Input data:

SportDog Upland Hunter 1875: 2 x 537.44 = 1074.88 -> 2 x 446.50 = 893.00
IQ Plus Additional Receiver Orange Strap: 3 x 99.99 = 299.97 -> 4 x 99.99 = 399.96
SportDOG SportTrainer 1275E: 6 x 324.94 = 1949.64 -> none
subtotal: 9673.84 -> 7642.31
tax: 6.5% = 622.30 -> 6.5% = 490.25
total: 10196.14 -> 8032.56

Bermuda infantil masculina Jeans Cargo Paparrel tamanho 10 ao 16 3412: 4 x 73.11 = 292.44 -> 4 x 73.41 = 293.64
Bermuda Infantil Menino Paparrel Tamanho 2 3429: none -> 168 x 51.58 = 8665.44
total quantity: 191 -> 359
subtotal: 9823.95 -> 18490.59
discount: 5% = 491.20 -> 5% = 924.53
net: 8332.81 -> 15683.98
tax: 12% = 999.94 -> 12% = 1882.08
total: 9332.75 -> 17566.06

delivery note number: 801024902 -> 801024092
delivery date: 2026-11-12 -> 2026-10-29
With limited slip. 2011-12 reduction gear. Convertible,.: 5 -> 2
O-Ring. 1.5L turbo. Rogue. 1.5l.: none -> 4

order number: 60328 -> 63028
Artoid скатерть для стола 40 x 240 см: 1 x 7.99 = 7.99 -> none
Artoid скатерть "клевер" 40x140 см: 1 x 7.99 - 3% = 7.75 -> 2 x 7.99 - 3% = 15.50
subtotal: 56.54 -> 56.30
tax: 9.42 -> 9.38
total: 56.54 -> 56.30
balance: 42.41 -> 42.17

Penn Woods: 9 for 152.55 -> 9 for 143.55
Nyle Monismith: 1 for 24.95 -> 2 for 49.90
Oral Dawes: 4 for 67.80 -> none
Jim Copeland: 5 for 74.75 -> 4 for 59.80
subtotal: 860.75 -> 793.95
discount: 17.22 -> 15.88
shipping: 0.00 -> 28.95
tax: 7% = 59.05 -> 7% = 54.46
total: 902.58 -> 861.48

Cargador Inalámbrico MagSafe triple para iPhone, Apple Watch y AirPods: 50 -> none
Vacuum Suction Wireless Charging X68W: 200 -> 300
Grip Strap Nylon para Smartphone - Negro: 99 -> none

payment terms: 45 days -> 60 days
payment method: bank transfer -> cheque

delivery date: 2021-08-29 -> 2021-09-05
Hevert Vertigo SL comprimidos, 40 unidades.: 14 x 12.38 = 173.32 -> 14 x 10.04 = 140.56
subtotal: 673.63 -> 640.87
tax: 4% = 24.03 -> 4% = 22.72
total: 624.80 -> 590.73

Exercise: An exact reproduction of the data is required. Leave nothing out.

Reply to the exercise:
SportDog Upland Hunter 1875: 2 x 537.44 = 1074.88 -> 2 x 446.50 = 893.00
IQ Plus Additional Receiver Orange Strap: 3 x 99.99 = 299.97 -> 4 x 99.99 = 399.96
SportDOG SportTrainer 1275E: 6 x 324.94 = 1949.64 -> none
subtotal: 9673.84 -> 7642.31
tax: 6.5% = 622.30 -> 6.5% = 490.25
total: 10196.14 -> 8032.56

Bermuda infantil masculina Jeans Cargo Paparrel tamanho 10 ao 16 3412: 4 x 73.11 = 292.44 -> 4 x 73.41 = 293.64
Bermuda Infantil Menino Paparrel Tamanho 2 3429: none -> 168 x 51.58 = 8665.44
total quantity: 191 -> 359
subtotal: 9823.95 -> 18490.59
discount: 5% = 491.20 -> 5% = 924.53
net: 8332.81 -> 15683.98
tax: 12% = 999.94 -> 12% = 1882.08
total: 9332.75 -> 17566.06

delivery note number: 801024902 -> 801024092
delivery date: 2026-11-12 -> 2026-10-29
With limited slip. 2011-12 reduction gear. Convertible,.: 5 -> 2
O-Ring. 1.5L turbo. Rogue. 1.5l.: none -> 4

order number: 60328 -> 63028
Artoid скатерть для стола 40 x 240 см: 1 x 7.99 = 7.99 -> none
Artoid скатерть "клевер" 40x140 см: 1 x 7.99 - 3% = 7.75 -> 2 x 7.99 - 3% = 15.50
subtotal: 56.54 -> 56.30
tax: 9.42 -> 9.38
total: 56.54 -> 56.30
balance: 42.41 -> 42.17

Penn Woods: 9 for 152.55 -> 9 for 143.55
Nyle Monismith: 1 for 24.95 -> 2 for 49.90
Oral Dawes: 4 for 67.80 -> none
Jim Copeland: 5 for 74.75 -> 4 for 59.80
subtotal: 860.75 -> 793.95
discount: 17.22 -> 15.88
shipping: 0.00 -> 28.95
tax: 7% = 59.05 -> 7% = 54.46
total: 902.58 -> 861.48

Cargador Inalámbrico MagSafe triple para iPhone, Apple Watch y AirPods: 50 -> none
Vacuum Suction Wireless Charging X68W: 200 -> 300
Grip Strap Nylon para Smartphone - Negro: 99 -> none

payment terms: 45 days -> 60 days
payment method: bank transfer -> cheque

delivery date: 2021-08-29 -> 2021-09-05
Hevert Vertigo SL comprimidos, 40 unidades.: 14 x 12.38 = 173.32 -> 14 x 10.04 = 140.56
subtotal: 673.63 -> 640.87
tax: 4% = 24.03 -> 4% = 22.72
total: 624.80 -> 590.73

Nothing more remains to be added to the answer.